One Last Market Outlook
No doubt, Ken has seen many changes to contact centers and their supporting technologies throughout his career. Especially over the past decade, which has seen tremendous technological changes. Ken muses, “We saw the transition from hardware to software, premises-based to cloud-based systems, and the introduction of self-help, AI, machine learning and bots, and the expansion of remote workers.”
As he looks to the future, Ken says we should expect even more growing changes in industry restructure, as with the convergence of contact center and UC. This union will result in the mergers or acquisitions of five or six industry leaders, he predicts.

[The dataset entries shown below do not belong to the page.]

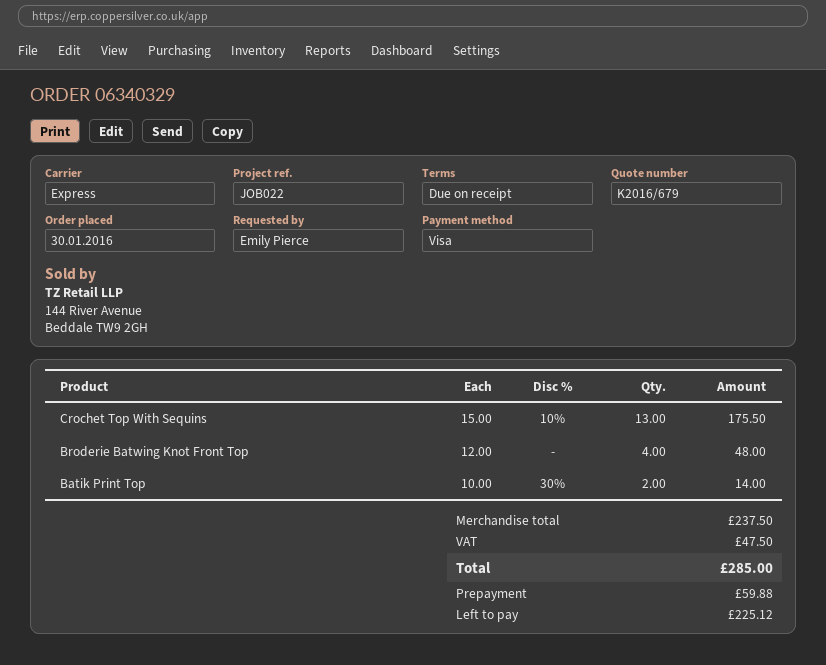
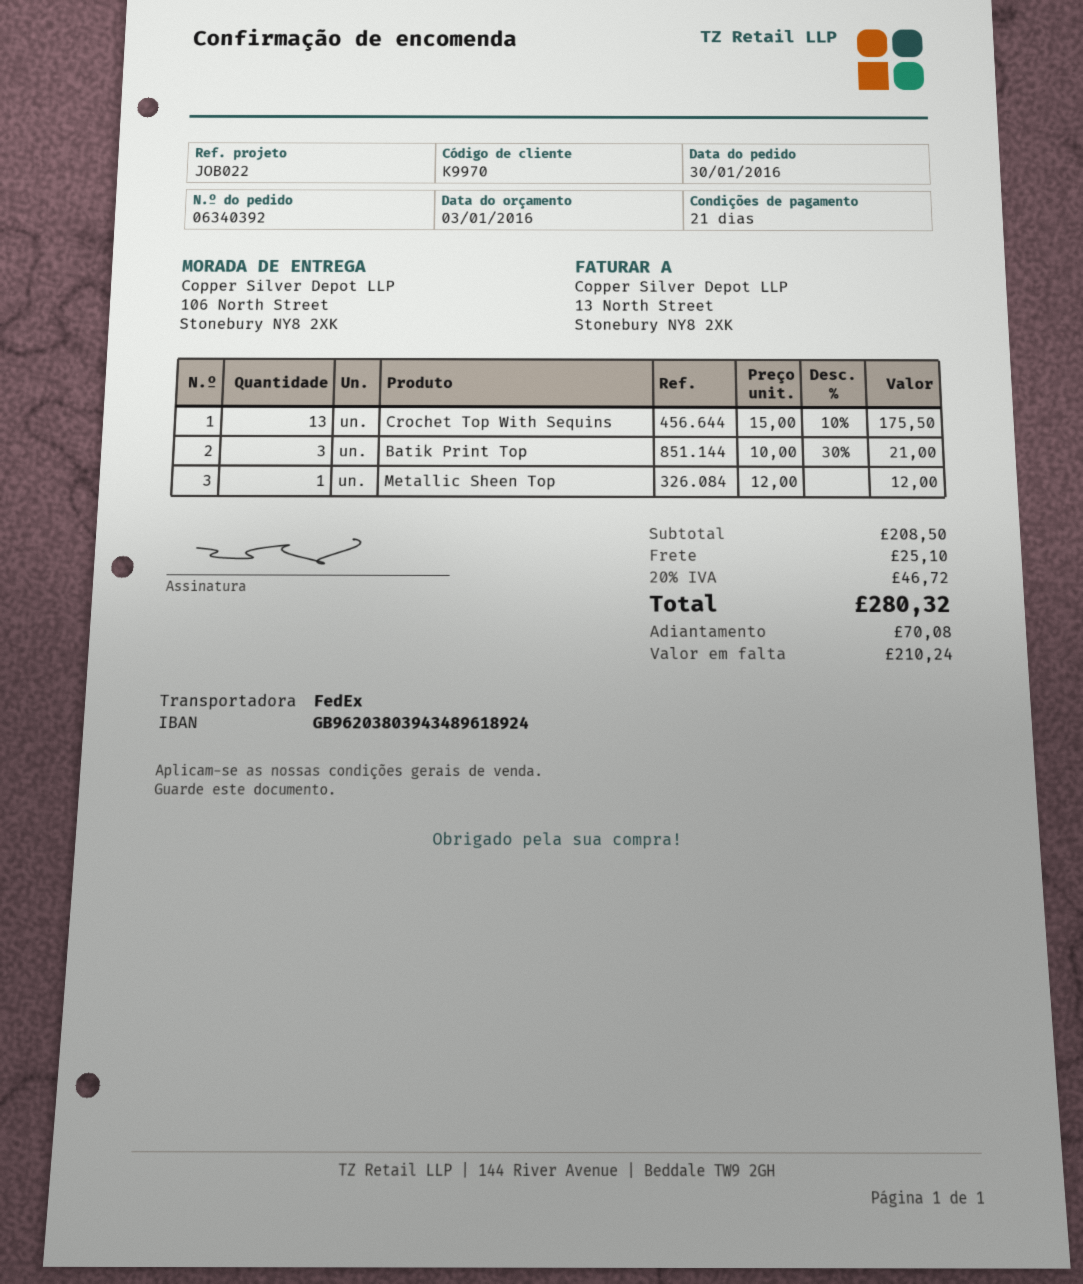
order number: 06340329 -> 06340392
payment terms: on receipt -> 21 days
shipping method: express -> FedEx
Broderie Batwing Knot Front Top: 4 x 12.00 = 48.00 -> none
Batik Print Top: 2 x 10.00 - 30% = 14.00 -> 3 x 10.00 - 30% = 21.00
Metallic Sheen Top: none -> 1 x 12.00 = 12.00
subtotal: 237.50 -> 208.50
shipping: none -> 25.10
tax: 47.50 -> 46.72
total: 285.00 -> 280.32
deposit: 59.88 -> 70.08
balance: 225.12 -> 210.24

Ken also believes a global network of subject matter experts will eventually emerge and replace customer service agents. These live “Super Agents” will be selected by AI-driven routing processes designed to better facilitate first contact resolution based on the desire for improved customer/employee satisfaction levels and the application of empathy, if required. “Contact centers will no longer be a standalone product line offering as we see the merger of what used to be separate markets and products for contact centers, CRM, customer data platforms, and voice telephony systems (PBXs),” he says. “It will become a merged offering that will be the ‘customer engagement optimizer.’”
Author's note: For the past four and a half years, Ken not only has been my colleague, but my mentor and friend. His solid work ethic has kept me focused, his understanding of the industry and the changing environment has helped to guide my research, his friendship has been a comfort, and his humanitarian efforts have inspired me. He will be greatly missed, but I wish him the best in creating his next chapter.